文化とは心を開いていろいろの価値を論じ認め合うということかもしれません。国東半島のさるお寺がもう20年以上続けている文化講演会がありますが、いつ覗いても満員です。心が開放されて自由になるからでしょうか、たくさんのアーティストが住んで制作活動をしています。
こうしてみると国東半島では、人々が神仏習合の文化に抱かれて、無意識のうちに暮らしの中に取り入れ、同じ気持ちで互いに助け合い支えあって優しい地域を作っているように思います。長い間文化と地域が互いに支えあって今日に至っているようです。
そう言えば伝統の峯行は、当初は地域開発の現地調査のような意義もあったという説もあります。
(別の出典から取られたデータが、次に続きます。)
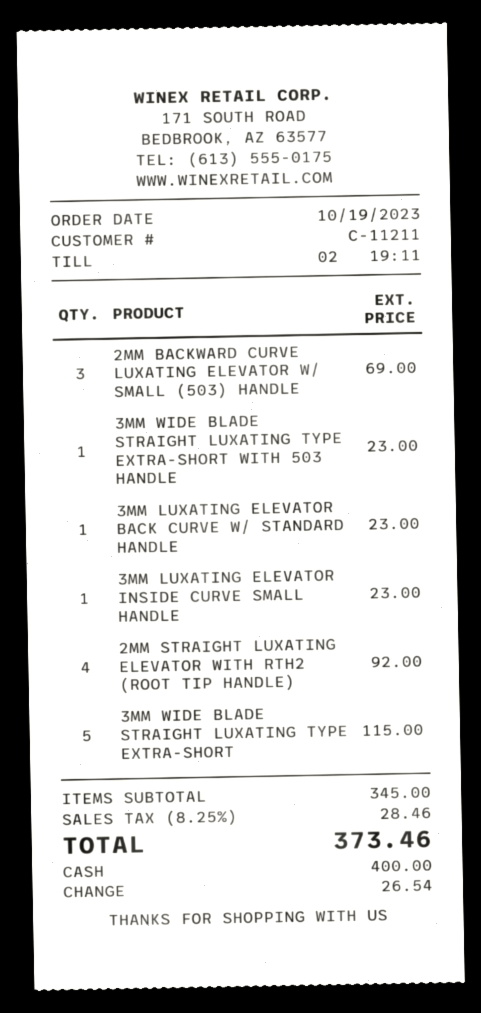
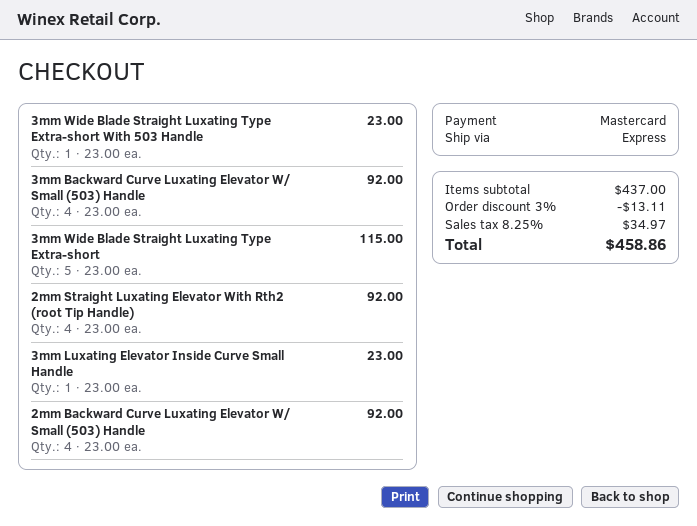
payment method: cash -> Mastercard
2MM BACKWARD CURVE LUXATING ELEVATOR W/ SMALL (503) HANDLE: 3 for 69.00 -> 4 for 92.00
3MM LUXATING ELEVATOR BACK CURVE W/ STANDARD HANDLE: 1 for 23.00 -> none
3mm Backward Curve Luxating Elevator W/ Small (503) Handle: none -> 4 for 92.00
subtotal: 345.00 -> 437.00
discount: none -> 3% = 13.11
tax: 8.25% = 28.46 -> 8.25% = 34.97
total: 373.46 -> 458.86

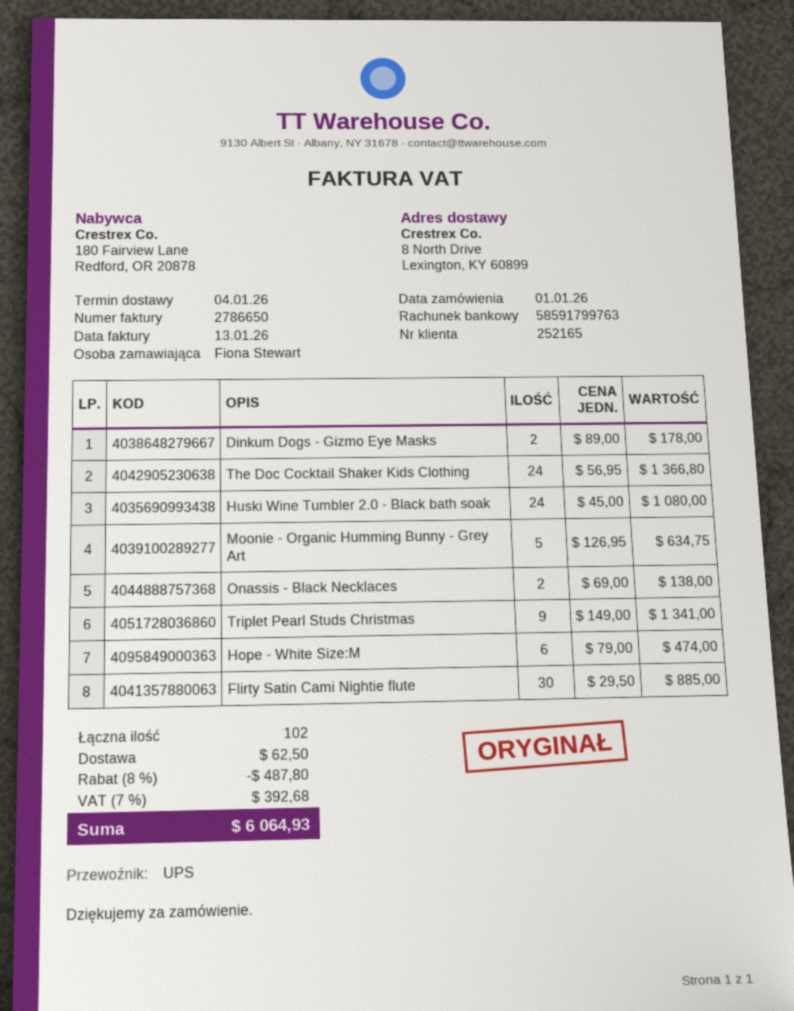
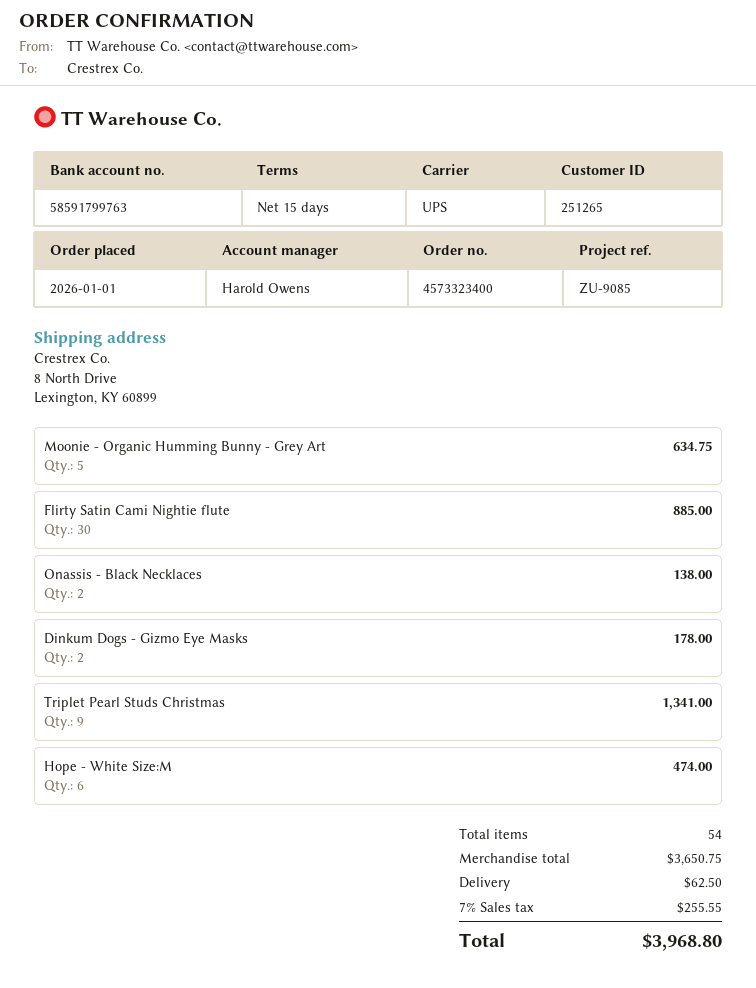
customer number: 252165 -> 251265
The Doc Cocktail Shaker Kids Clothing: 24 for 1366.80 -> none
Huski Wine Tumbler 2.0 - Black bath soak: 24 for 1080.00 -> none
total quantity: 102 -> 54
discount: 8% = 487.80 -> none
tax: 7% = 392.68 -> 7% = 255.55
total: 6064.93 -> 3968.80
山や里を歩いて水源を探ったり、ため池の適地を捜したり、郷を結ぶ道路を構想したり、地域の開発にも力を入れたという話です。これも文化と地域の支えあい、峯行の情報は地域の開発に貴重な情報として活用されたのでしょう。
来年の六郷満山開山1300年は、神仏習合文化と宇佐国東地域のさらなる発展の機会にしたいものです。